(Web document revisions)
____________________

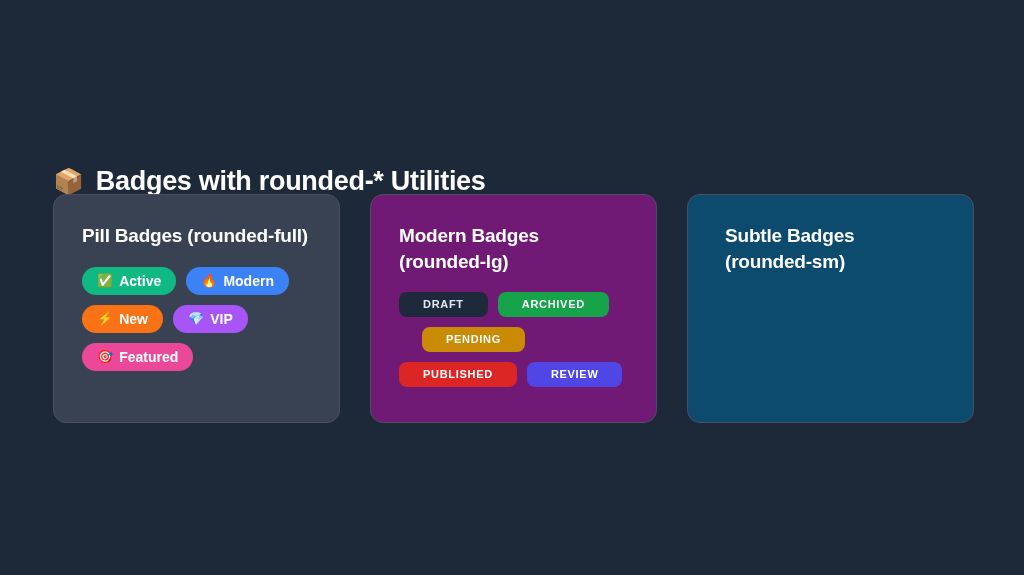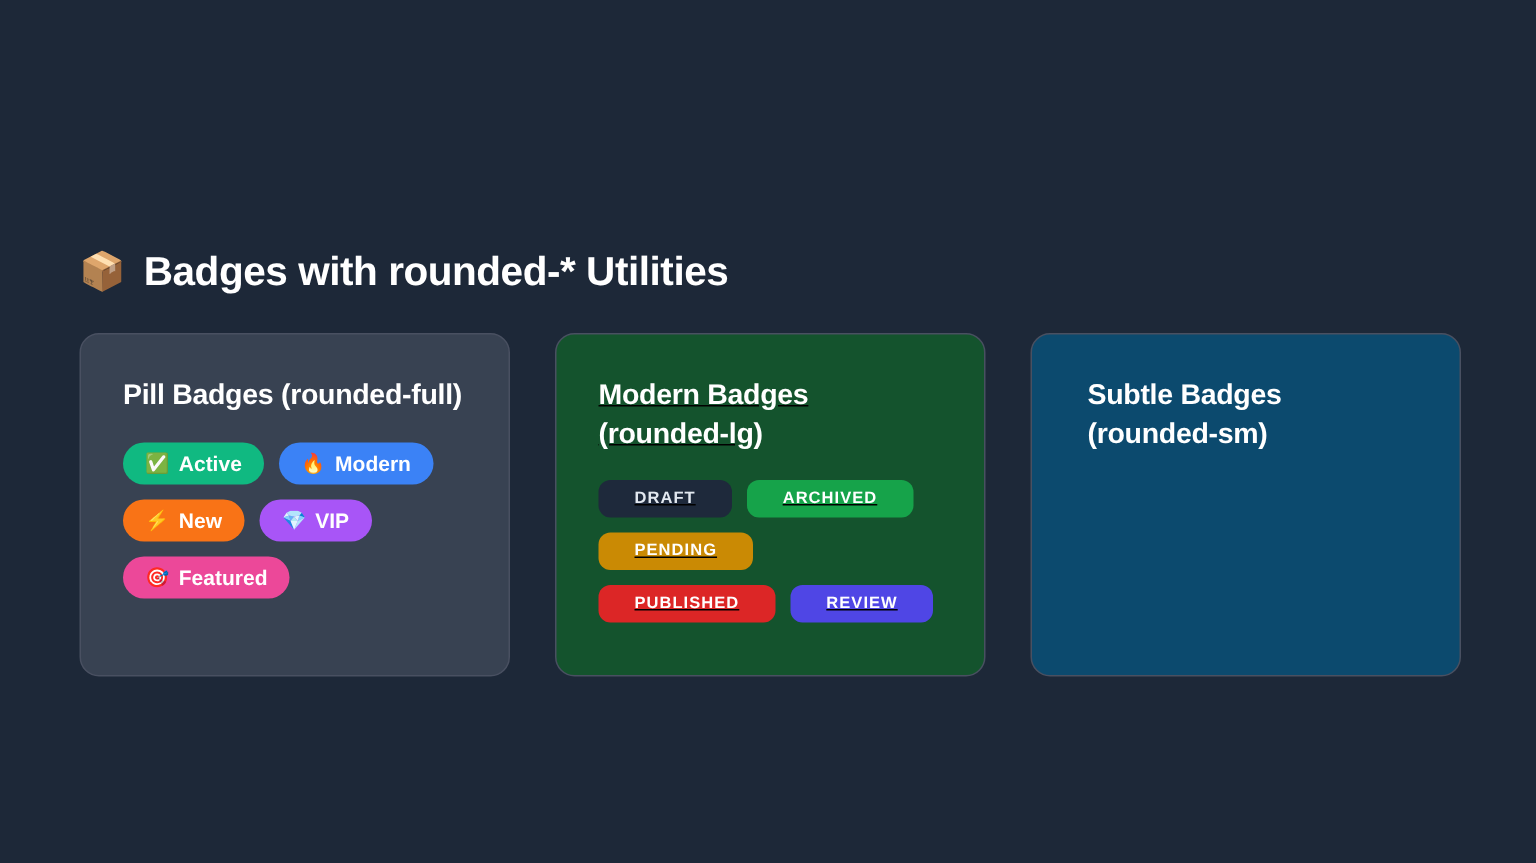--- a/index.html
+++ b/index.html
@@ -36,21 +36,21 @@
     letter-spacing: -0.3px;
     white-space: nowrap;
   }
   .title-emoji {
     font-size: 25px;
     line-height: 1;
   }
   .cards {
     position: absolute;
     left: 53px;
-    top: 222px;
+    top: 194px;
     display: flex;
     gap: 30px;
   }
   .card {
     width: 287px;
     height: 229px;
     background: #384252;
     border: 1px solid #495061;
     border-radius: 13px;
     padding: 28px 28px 20px 28px;
@@ -145,26 +145,26 @@
           <span class="emoji">💎</span>
           <span>VIP</span>
         </span>
         <span class="badge-pill" style="background-color: rgb(236, 72, 153); color: rgb(255, 255, 255);">
           <span class="emoji">🎯</span>
           <span>Featured</span>
         </span>
       </div>
     </section>
 
-    <section class="card" style="background: #14532d; border-color: rgb(73, 80, 97); text-decoration: underline;">
+    <section class="card" style="background: #701a75; border-color: rgb(73, 80, 97);">
       <h2 class="card-title">Modern Badges (rounded-lg)</h2>
       <div class="badge-row modern">
         <span class="badge-lg" style="background-color: rgb(30, 41, 59); color: rgb(226, 232, 240);">DRAFT</span>
         <span class="badge-lg" style="background-color: rgb(22, 163, 74); color: rgb(255, 255, 255);">ARCHIVED</span>
-        <span class="badge-lg" style="background-color: rgb(202, 138, 4); color: rgb(255, 255, 255);">PENDING</span>
+        <span class="badge-lg" style="background-color: rgb(202, 138, 4); color: rgb(255, 255, 255); margin-left: 23px;">PENDING</span>
         <span class="badge-lg" style="background-color: rgb(220, 38, 38); color: rgb(255, 255, 255);">PUBLISHED</span>
         <span class="badge-lg" style="background-color: rgb(79, 70, 229); color: rgb(255, 255, 255);">REVIEW</span>
       </div>
     </section>
 
     <section class="card" style="background: #0c4a6e; border-color: rgb(73, 80, 97); padding-left: 37px;">
       <h2 class="card-title">Subtle Badges (rounded-sm)</h2>
     </section>
 
   </div>

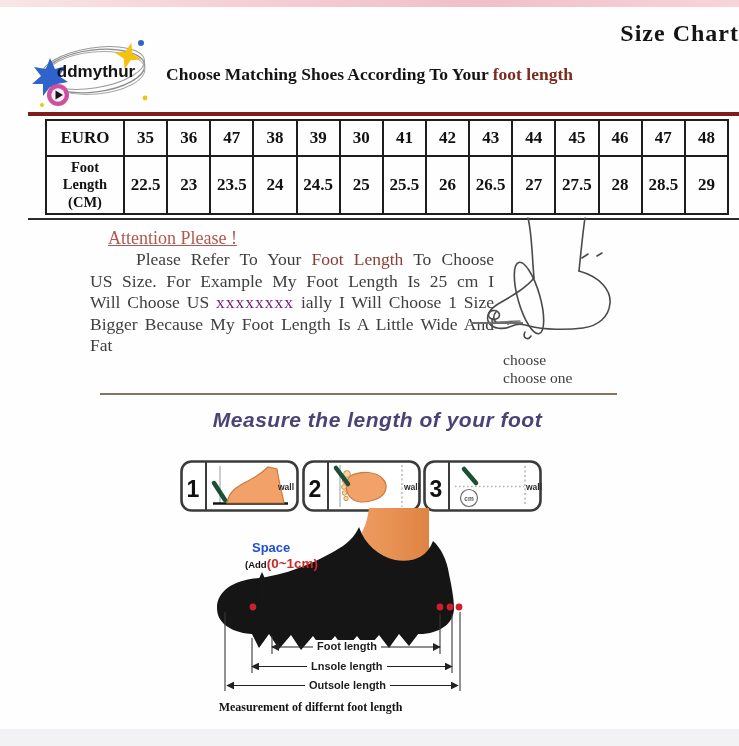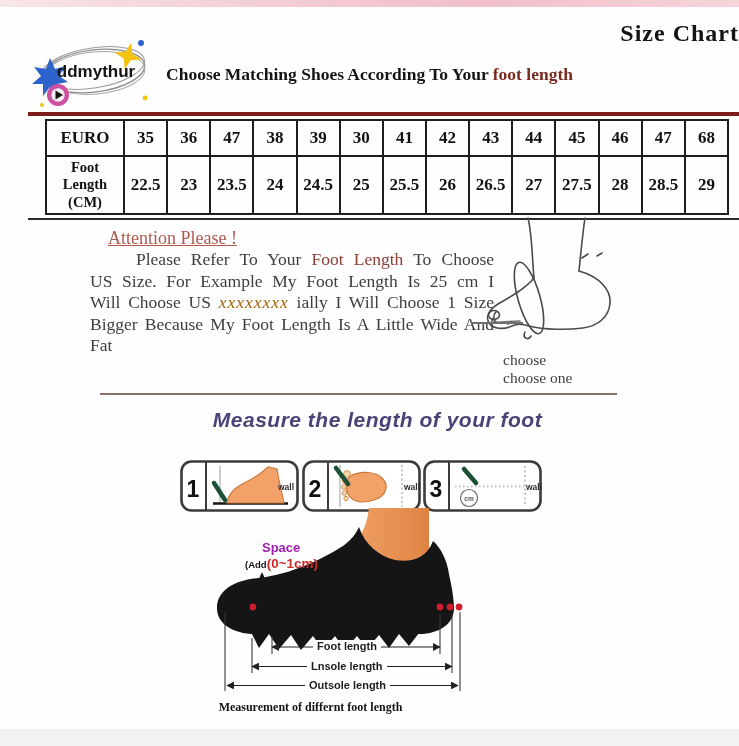--- a/index.html
+++ b/index.html
@@ -21,32 +21,32 @@
      font-weight:bold;font-size:17px;color:#111;}
   tr.r1 td{height:34px;}
   tr.r2 td{height:56px;}
   td.lbl{font-size:17px;}
   td.lbl2 div{font-size:14.5px;line-height:1.18;}
   
   #attention-heading{left:108px;top:228px;font-size:18px;color:#b0574e;text-decoration:underline;}
   #attention-text{left:90px;top:249px;width:404px;font-size:17.5px;line-height:21.5px;color:#3e3e40;
      text-align:justify;text-indent:46px;word-spacing:2px;}
   #attention-text .red1{color:#8a4038;}
-  #attention-text .red2{color:#a16207;letter-spacing:1px;font-style:italic;}
+  #attention-text .red2{color:#701a75;letter-spacing:1px;}
   #pointer-line{left:471px;top:322px;width:52px;height:2px;background:#6e6e6e;}
   #choose-note{left:503px;top:351px;width:115px;text-align:left;font-size:15.5px;line-height:18px;color:#3e3e40;}
   #rule{left:100px;top:393px;width:517px;height:2px;background:#8a7164;}
   
   #measure-heading{left:0;top:408px;width:739px;text-align:center;
      font-family:"Liberation Sans",sans-serif;font-size:21px;font-weight:bold;font-style:italic;
      color:#4b4377;letter-spacing:.5px;padding-left:8px;}
   
   .dim-label{font-family:"Liberation Sans",sans-serif;font-size:11px;font-weight:bold;color:#1d1d1d;
      background:#ffffff;padding:0 4px;white-space:nowrap;}
-  #space-label{left:262px;top:540px;font-family:"Liberation Sans",sans-serif;font-size:13px;font-weight:bold;color:#a21caf;}
+  #space-label{left:252px;top:540px;font-family:"Liberation Sans",sans-serif;font-size:13px;font-weight:bold;color:#1d4ed8;}
   #add-label{left:245px;top:554px;font-family:"Liberation Sans",sans-serif;white-space:nowrap;}
   #add-label .blk{font-size:9.5px;font-weight:bold;color:#101010;}
   #add-label .red{font-size:13.5px;font-weight:bold;color:#cf2a2a;}
   #caption{left:0;top:700px;width:621px;text-align:center;font-size:12px;font-weight:bold;}
   svg text{font-family:"Liberation Sans",sans-serif;}
 </style>
 </head>
 <body>
 
 <div id="stage">
@@ -97,21 +97,21 @@
         <td>38</td>
         <td>39</td>
         <td>30</td>
         <td>41</td>
         <td>42</td>
         <td>43</td>
         <td>44</td>
         <td>45</td>
         <td>46</td>
         <td>47</td>
-        <td>68</td>
+        <td>48</td>
       </tr>
       <tr class="r2">
         <td class="lbl2">
           <div>Foot</div>
           <div>Length</div>
           <div>(CM)</div>
         </td>
         <td>22.5</td>
         <td>23</td>
         <td>23.5</td>

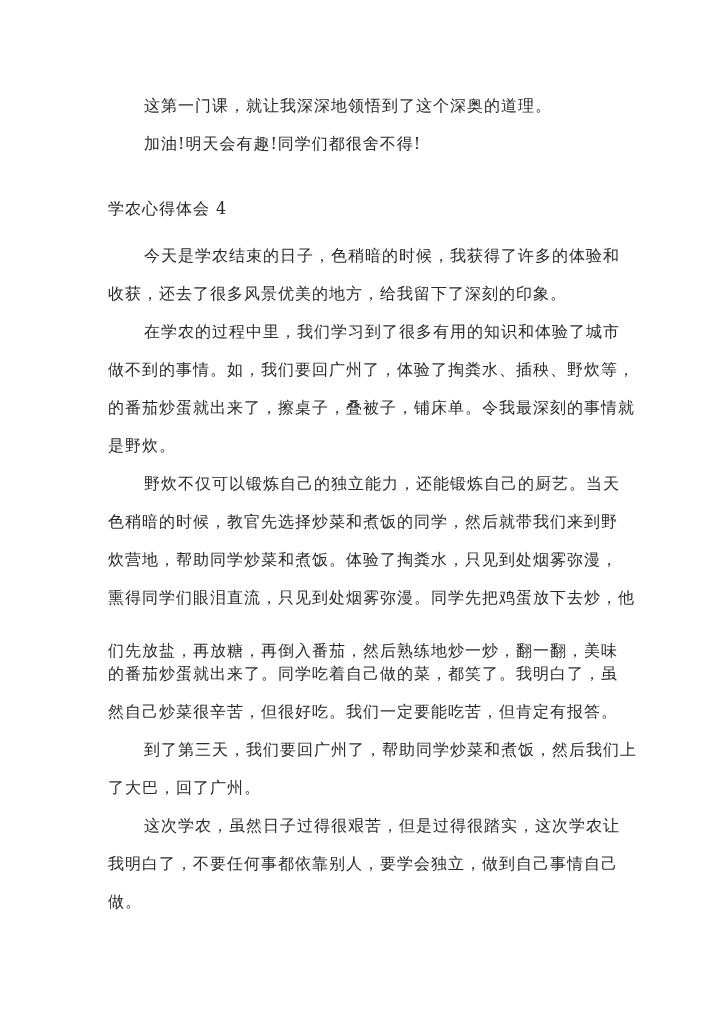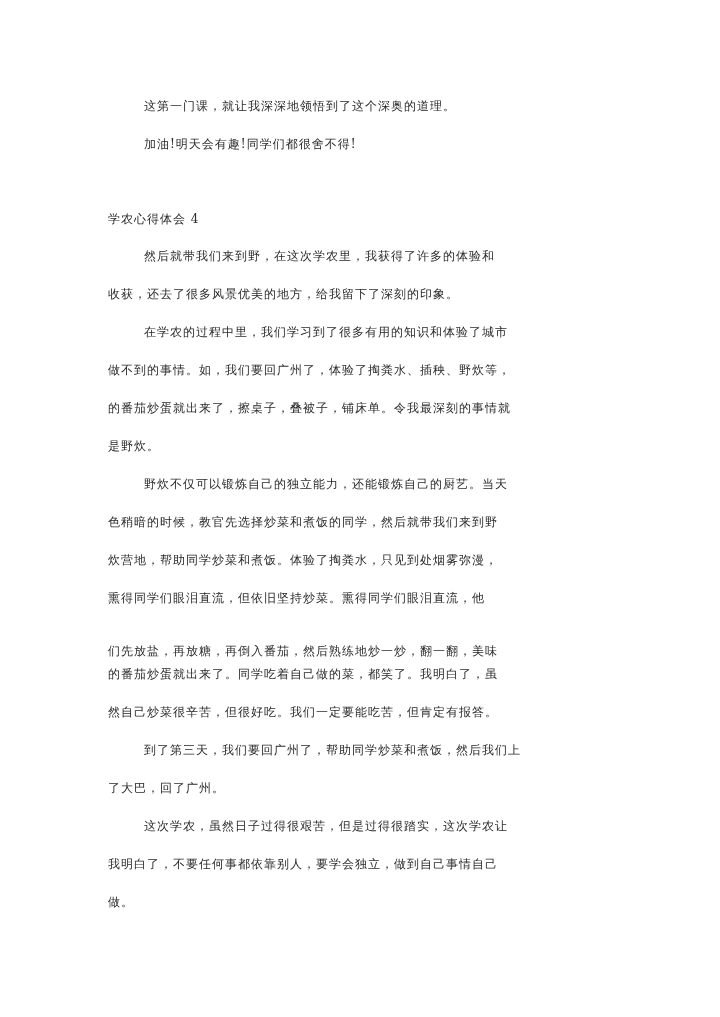--- a/index.html
+++ b/index.html
@@ -18,48 +18,48 @@
   .page {
     position: absolute;
     left: 108px;
     top: 0;
     width: 505px;
   }
   .line {
     position: absolute;
     left: 0;
     white-space: nowrap;
-    font-size: 12px;
+    font-size: 16px;
     line-height: 20px;
     letter-spacing: 1px;
   }
   .indent { left: 36px; }
 </style>
 </head>
 <body>
 
 <div class="page">
 
   <div class="line indent" style="top:96px">这第一门课，就让我深深地领悟到了这个深奥的道理。</div>
   <div class="line indent" style="top:134px">加油!明天会有趣!同学们都很舍不得!</div>
 
-  <div class="line" style="top:209px">学农心得体会 4</div>
+  <div class="line" style="top:199px">学农心得体会 4</div>
 
-  <div class="line indent" style="top:246px">然后就带我们来到野，在这次学农里，我获得了许多的体验和</div>
+  <div class="line indent" style="top:246px">今天是学农结束的日子，色稍暗的时候，我获得了许多的体验和</div>
   <div class="line" style="top:284px">收获，还去了很多风景优美的地方，给我留下了深刻的印象。</div>
 
   <div class="line indent" style="top:322px">在学农的过程中里，我们学习到了很多有用的知识和体验了城市</div>
   <div class="line" style="top:360px">做不到的事情。如，我们要回广州了，体验了掏粪水、插秧、野炊等，</div>
   <div class="line" style="top:398px">的番茄炒蛋就出来了，擦桌子，叠被子，铺床单。令我最深刻的事情就</div>
   <div class="line" style="top:436px">是野炊。</div>
 
   <div class="line indent" style="top:474px">野炊不仅可以锻炼自己的独立能力，还能锻炼自己的厨艺。当天</div>
   <div class="line" style="top:512px">色稍暗的时候，教官先选择炒菜和煮饭的同学，然后就带我们来到野</div>
   <div class="line" style="top:550px">炊营地，帮助同学炒菜和煮饭。体验了掏粪水，只见到处烟雾弥漫，</div>
-  <div class="line" style="top:588px">熏得同学们眼泪直流，但依旧坚持炒菜。熏得同学们眼泪直流，他</div>
+  <div class="line" style="top:588px">熏得同学们眼泪直流，只见到处烟雾弥漫。同学先把鸡蛋放下去炒，他</div>
   <div class="line" style="top:641px">们先放盐，再放糖，再倒入番茄，然后熟练地炒一炒，翻一翻，美味</div>
   <div class="line" style="top:664px">的番茄炒蛋就出来了。同学吃着自己做的菜，都笑了。我明白了，虽</div>
   <div class="line" style="top:702px">然自己炒菜很辛苦，但很好吃。我们一定要能吃苦，但肯定有报答。</div>
 
   <div class="line indent" style="top:740px">到了第三天，我们要回广州了，帮助同学炒菜和煮饭，然后我们上</div>
   <div class="line" style="top:778px">了大巴，回了广州。</div>
 
   <div class="line indent" style="top:816px">这次学农，虽然日子过得很艰苦，但是过得很踏实，这次学农让</div>
   <div class="line" style="top:854px">我明白了，不要任何事都依靠别人，要学会独立，做到自己事情自己</div>
   <div class="line" style="top:892px">做。</div>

____________________

All of the data should be returned word for word, with each picture left out.

* _THE COMPLETED TASK_:
--- a/index.html
+++ b/index.html
@@ -36,21 +36,21 @@
     letter-spacing: -0.3px;
     white-space: nowrap;
   }
   .title-emoji {
     font-size: 25px;
     line-height: 1;
   }
   .cards {
     position: absolute;
     left: 53px;
-    top: 222px;
+    top: 194px;
     display: flex;
     gap: 30px;
   }
   .card {
     width: 287px;
     height: 229px;
     background: #384252;
     border: 1px solid #495061;
     border-radius: 13px;
     padding: 28px 28px 20px 28px;
@@ -145,26 +145,26 @@
           <span class="emoji">💎</span>
           <span>VIP</span>
         </span>
         <span class="badge-pill" style="background-color: rgb(236, 72, 153); color: rgb(255, 255, 255);">
           <span class="emoji">🎯</span>
           <span>Featured</span>
         </span>
       </div>
     </section>
 
-    <section class="card" style="background: #14532d; border-color: rgb(73, 80, 97); text-decoration: underline;">
+    <section class="card" style="background: #701a75; border-color: rgb(73, 80, 97);">
       <h2 class="card-title">Modern Badges (rounded-lg)</h2>
       <div class="badge-row modern">
         <span class="badge-lg" style="background-color: rgb(30, 41, 59); color: rgb(226, 232, 240);">DRAFT</span>
         <span class="badge-lg" style="background-color: rgb(22, 163, 74); color: rgb(255, 255, 255);">ARCHIVED</span>
-        <span class="badge-lg" style="background-color: rgb(202, 138, 4); color: rgb(255, 255, 255);">PENDING</span>
+        <span class="badge-lg" style="background-color: rgb(202, 138, 4); color: rgb(255, 255, 255); margin-left: 23px;">PENDING</span>
         <span class="badge-lg" style="background-color: rgb(220, 38, 38); color: rgb(255, 255, 255);">PUBLISHED</span>
         <span class="badge-lg" style="background-color: rgb(79, 70, 229); color: rgb(255, 255, 255);">REVIEW</span>
       </div>
     </section>
 
     <section class="card" style="background: #0c4a6e; border-color: rgb(73, 80, 97); padding-left: 37px;">
       <h2 class="card-title">Subtle Badges (rounded-sm)</h2>
     </section>
 
   </div>

--- a/index.html
+++ b/index.html
@@ -21,32 +21,32 @@
      font-weight:bold;font-size:17px;color:#111;}
   tr.r1 td{height:34px;}
   tr.r2 td{height:56px;}
   td.lbl{font-size:17px;}
   td.lbl2 div{font-size:14.5px;line-height:1.18;}
   
   #attention-heading{left:108px;top:228px;font-size:18px;color:#b0574e;text-decoration:underline;}
   #attention-text{left:90px;top:249px;width:404px;font-size:17.5px;line-height:21.5px;color:#3e3e40;
      text-align:justify;text-indent:46px;word-spacing:2px;}
   #attention-text .red1{color:#8a4038;}
-  #attention-text .red2{color:#a16207;letter-spacing:1px;font-style:italic;}
+  #attention-text .red2{color:#701a75;letter-spacing:1px;}
   #pointer-line{left:471px;top:322px;width:52px;height:2px;background:#6e6e6e;}
   #choose-note{left:503px;top:351px;width:115px;text-align:left;font-size:15.5px;line-height:18px;color:#3e3e40;}
   #rule{left:100px;top:393px;width:517px;height:2px;background:#8a7164;}
   
   #measure-heading{left:0;top:408px;width:739px;text-align:center;
      font-family:"Liberation Sans",sans-serif;font-size:21px;font-weight:bold;font-style:italic;
      color:#4b4377;letter-spacing:.5px;padding-left:8px;}
   
   .dim-label{font-family:"Liberation Sans",sans-serif;font-size:11px;font-weight:bold;color:#1d1d1d;
      background:#ffffff;padding:0 4px;white-space:nowrap;}
-  #space-label{left:262px;top:540px;font-family:"Liberation Sans",sans-serif;font-size:13px;font-weight:bold;color:#a21caf;}
+  #space-label{left:252px;top:540px;font-family:"Liberation Sans",sans-serif;font-size:13px;font-weight:bold;color:#1d4ed8;}
   #add-label{left:245px;top:554px;font-family:"Liberation Sans",sans-serif;white-space:nowrap;}
   #add-label .blk{font-size:9.5px;font-weight:bold;color:#101010;}
   #add-label .red{font-size:13.5px;font-weight:bold;color:#cf2a2a;}
   #caption{left:0;top:700px;width:621px;text-align:center;font-size:12px;font-weight:bold;}
   svg text{font-family:"Liberation Sans",sans-serif;}
 </style>
 </head>
 <body>
 
 <div id="stage">
@@ -97,21 +97,21 @@
         <td>38</td>
         <td>39</td>
         <td>30</td>
         <td>41</td>
         <td>42</td>
         <td>43</td>
         <td>44</td>
         <td>45</td>
         <td>46</td>
         <td>47</td>
-        <td>68</td>
+        <td>48</td>
       </tr>
       <tr class="r2">
         <td class="lbl2">
           <div>Foot</div>
           <div>Length</div>
           <div>(CM)</div>
         </td>
         <td>22.5</td>
         <td>23</td>
         <td>23.5</td>

--- a/index.html
+++ b/index.html
@@ -18,48 +18,48 @@
   .page {
     position: absolute;
     left: 108px;
     top: 0;
     width: 505px;
   }
   .line {
     position: absolute;
     left: 0;
     white-space: nowrap;
-    font-size: 12px;
+    font-size: 16px;
     line-height: 20px;
     letter-spacing: 1px;
   }
   .indent { left: 36px; }
 </style>
 </head>
 <body>
 
 <div class="page">
 
   <div class="line indent" style="top:96px">这第一门课，就让我深深地领悟到了这个深奥的道理。</div>
   <div class="line indent" style="top:134px">加油!明天会有趣!同学们都很舍不得!</div>
 
-  <div class="line" style="top:209px">学农心得体会 4</div>
+  <div class="line" style="top:199px">学农心得体会 4</div>
 
-  <div class="line indent" style="top:246px">然后就带我们来到野，在这次学农里，我获得了许多的体验和</div>
+  <div class="line indent" style="top:246px">今天是学农结束的日子，色稍暗的时候，我获得了许多的体验和</div>
   <div class="line" style="top:284px">收获，还去了很多风景优美的地方，给我留下了深刻的印象。</div>
 
   <div class="line indent" style="top:322px">在学农的过程中里，我们学习到了很多有用的知识和体验了城市</div>
   <div class="line" style="top:360px">做不到的事情。如，我们要回广州了，体验了掏粪水、插秧、野炊等，</div>
   <div class="line" style="top:398px">的番茄炒蛋就出来了，擦桌子，叠被子，铺床单。令我最深刻的事情就</div>
   <div class="line" style="top:436px">是野炊。</div>
 
   <div class="line indent" style="top:474px">野炊不仅可以锻炼自己的独立能力，还能锻炼自己的厨艺。当天</div>
   <div class="line" style="top:512px">色稍暗的时候，教官先选择炒菜和煮饭的同学，然后就带我们来到野</div>
   <div class="line" style="top:550px">炊营地，帮助同学炒菜和煮饭。体验了掏粪水，只见到处烟雾弥漫，</div>
-  <div class="line" style="top:588px">熏得同学们眼泪直流，但依旧坚持炒菜。熏得同学们眼泪直流，他</div>
+  <div class="line" style="top:588px">熏得同学们眼泪直流，只见到处烟雾弥漫。同学先把鸡蛋放下去炒，他</div>
   <div class="line" style="top:641px">们先放盐，再放糖，再倒入番茄，然后熟练地炒一炒，翻一翻，美味</div>
   <div class="line" style="top:664px">的番茄炒蛋就出来了。同学吃着自己做的菜，都笑了。我明白了，虽</div>
   <div class="line" style="top:702px">然自己炒菜很辛苦，但很好吃。我们一定要能吃苦，但肯定有报答。</div>
 
   <div class="line indent" style="top:740px">到了第三天，我们要回广州了，帮助同学炒菜和煮饭，然后我们上</div>
   <div class="line" style="top:778px">了大巴，回了广州。</div>
 
   <div class="line indent" style="top:816px">这次学农，虽然日子过得很艰苦，但是过得很踏实，这次学农让</div>
   <div class="line" style="top:854px">我明白了，不要任何事都依靠别人，要学会独立，做到自己事情自己</div>
   <div class="line" style="top:892px">做。</div>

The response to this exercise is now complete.